Tell me how many lines of the entries below include the string "style", and give only the number.
(Input data Opens)
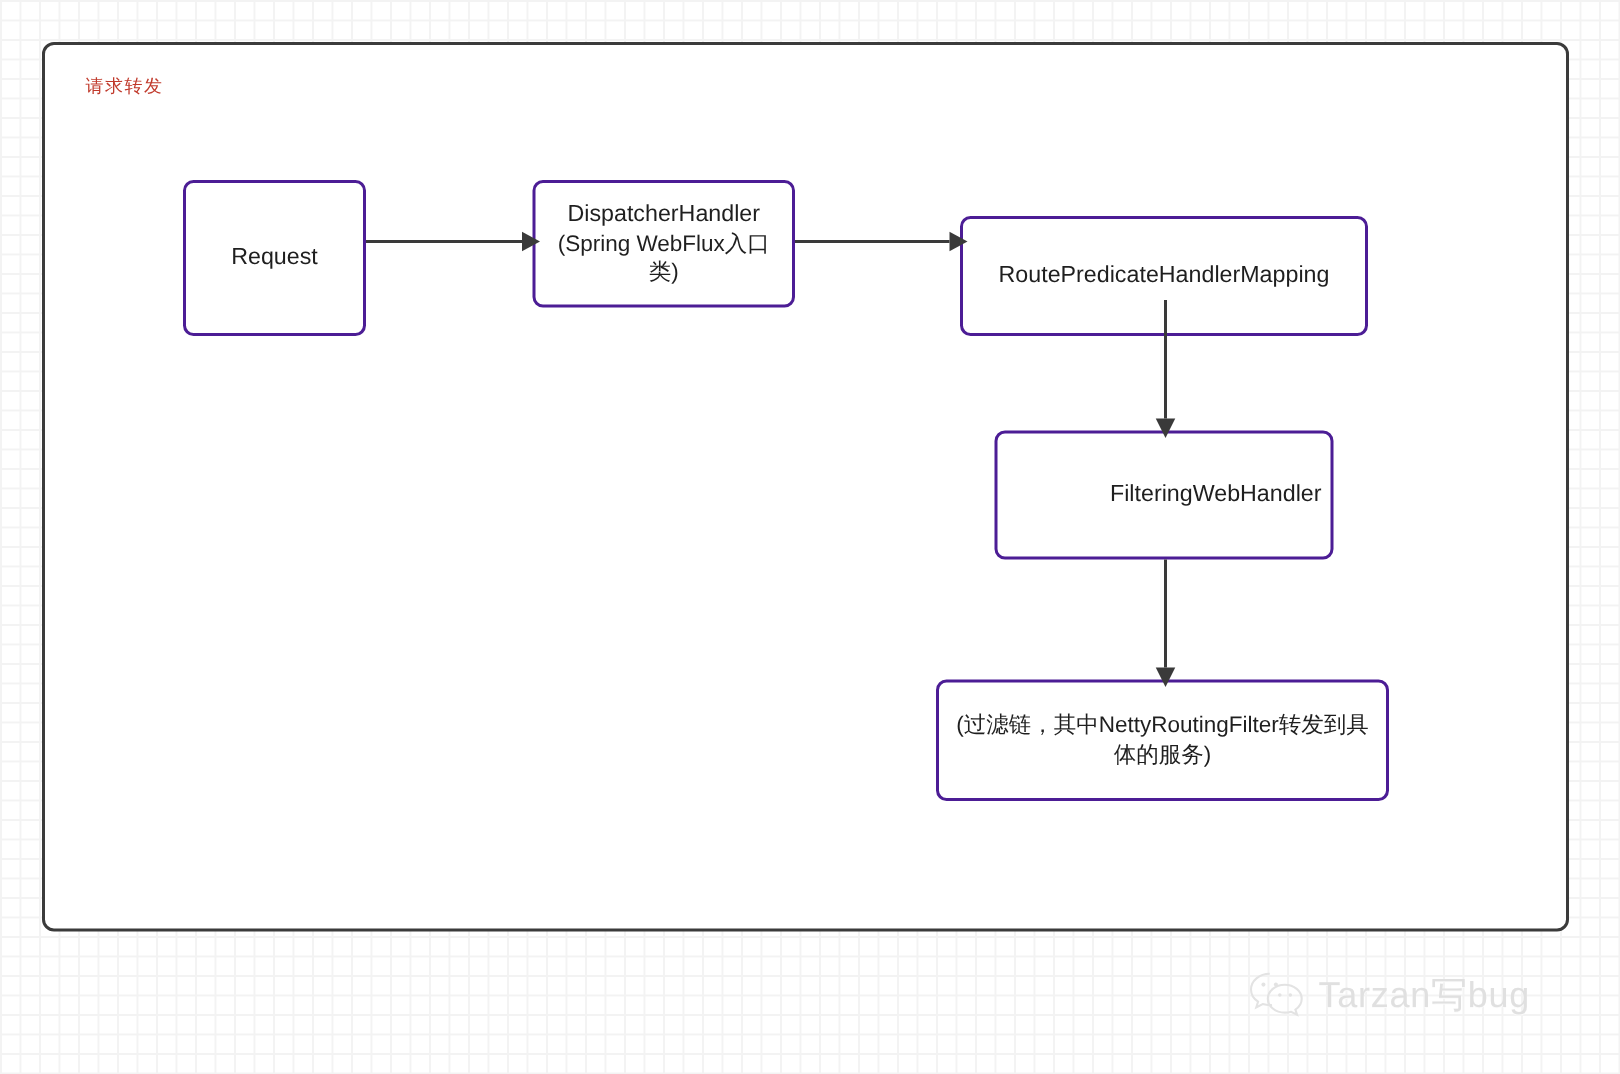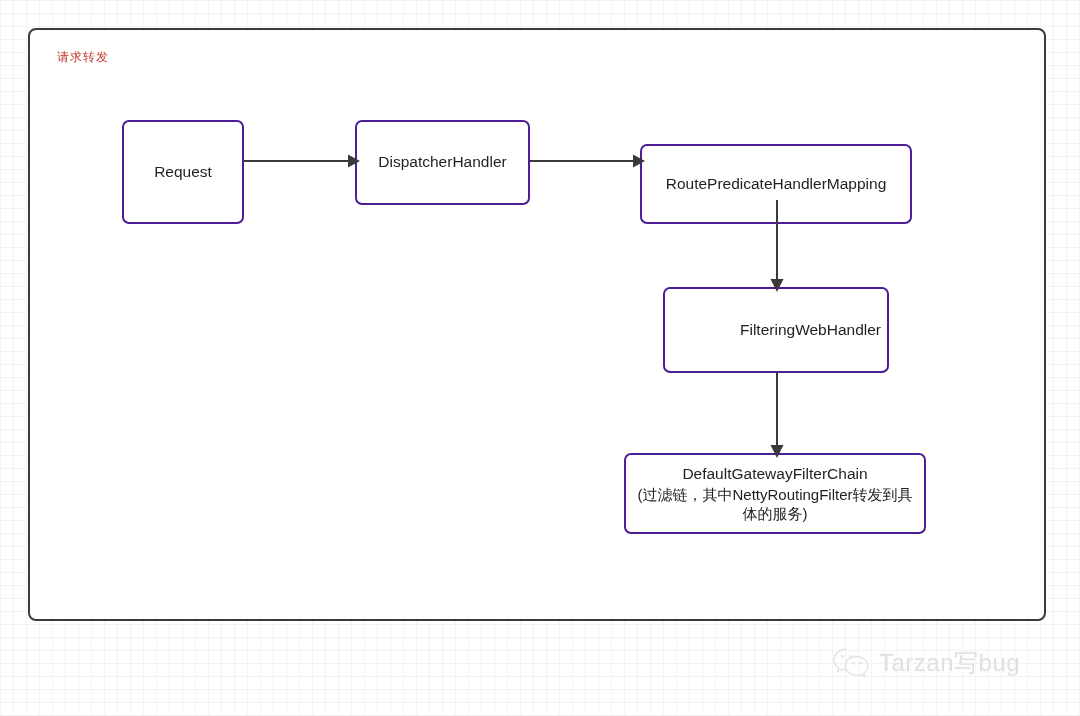--- a/index.html
+++ b/index.html
@@ -137,32 +137,32 @@
 <div id="diagram-container"></div>
 
 <div id="diagram-title">请求转发</div>
 
 <div class="node" id="node-request">
   <div class="node-title">Request</div>
 </div>
 
 <div class="node" id="node-dispatcher">
   <div class="node-title">DispatcherHandler</div>
+  <div class="node-sub">(Spring WebFlux入口类)</div>
 </div>
 
 <div class="node" id="node-routemapping">
   <div class="node-title">RoutePredicateHandlerMapping</div>
 </div>
 
 <div class="node" id="node-filtering">
   <div class="node-title">FilteringWebHandler</div>
 </div>
 
 <div class="node" id="node-filterchain">
-  <div class="node-title">DefaultGatewayFilterChain</div>
   <div class="node-sub">(过滤链，其中NettyRoutingFilter转发到具体的服务)</div>
 </div>
 
 <svg class="connector" id="arrow-request-dispatcher" viewBox="0 0 116 22">
   <line x1="0" y1="11" x2="104" y2="11"></line>
   <polygon points="104,4.5 116,11 104,17.5"></polygon>
 </svg>
 
 <svg class="connector" id="arrow-dispatcher-routemapping" viewBox="0 0 115 22">
   <line x1="0" y1="11" x2="103" y2="11"></line>

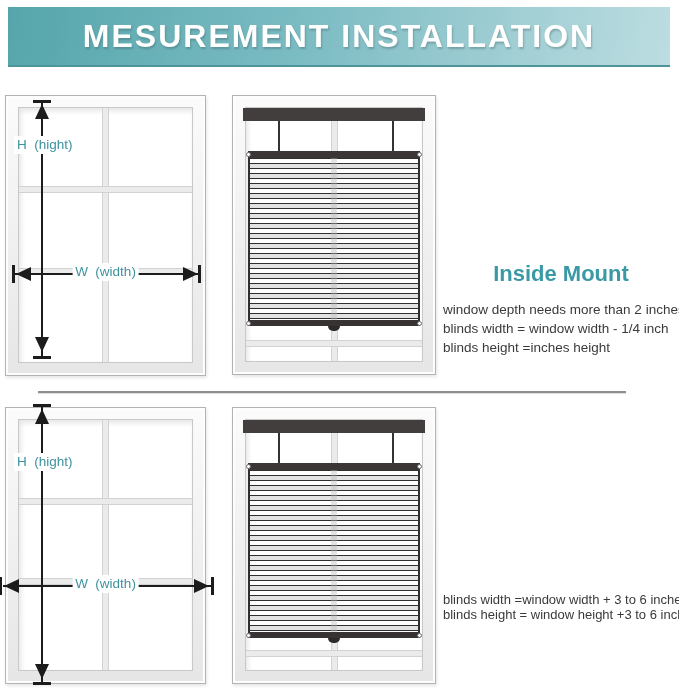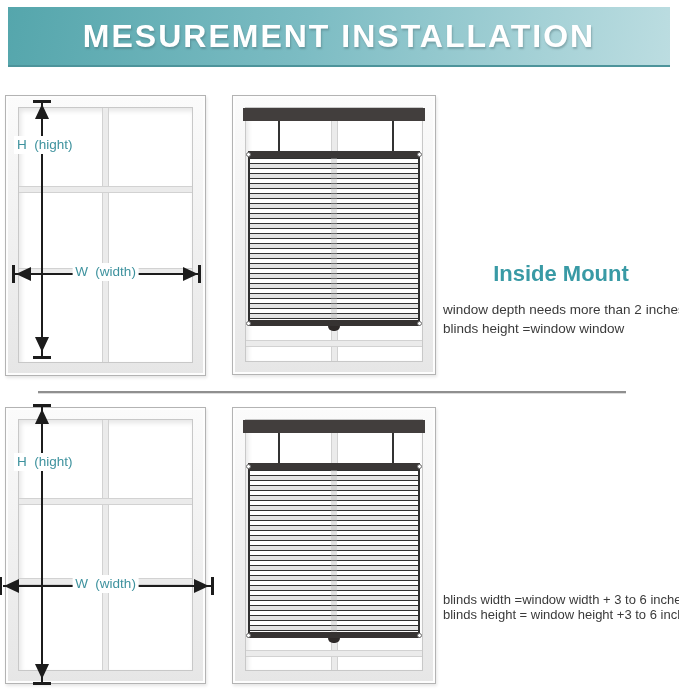--- a/index.html
+++ b/index.html
@@ -142,21 +142,22 @@
         <div class="dot r"></div>
       </div>
       <div class="handle"></div>
     </div>
   </div>
 
   <div class="note-block" style="left:443px; top:261px;">
     <div class="note-title">Inside Mount</div>
     <div class="note-lines">
       <div>window depth needs more than 2 inches</div>
-      <div>blinds height =window window</div>
+      <div>blinds width = window width - 1/4 inch</div>
+      <div>blinds height =inches height</div>
     </div>
   </div>
 
   <div class="divider"></div>
 
   <div class="window" style="left:5px; top:407px; height:277px;">
     <div class="opening">
       <div class="mull-v"></div>
       <div class="mull-h" style="top:78px;"></div>
       <div class="mull-h" style="top:158px;"></div>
(Input data Closes)
_Answer space_
4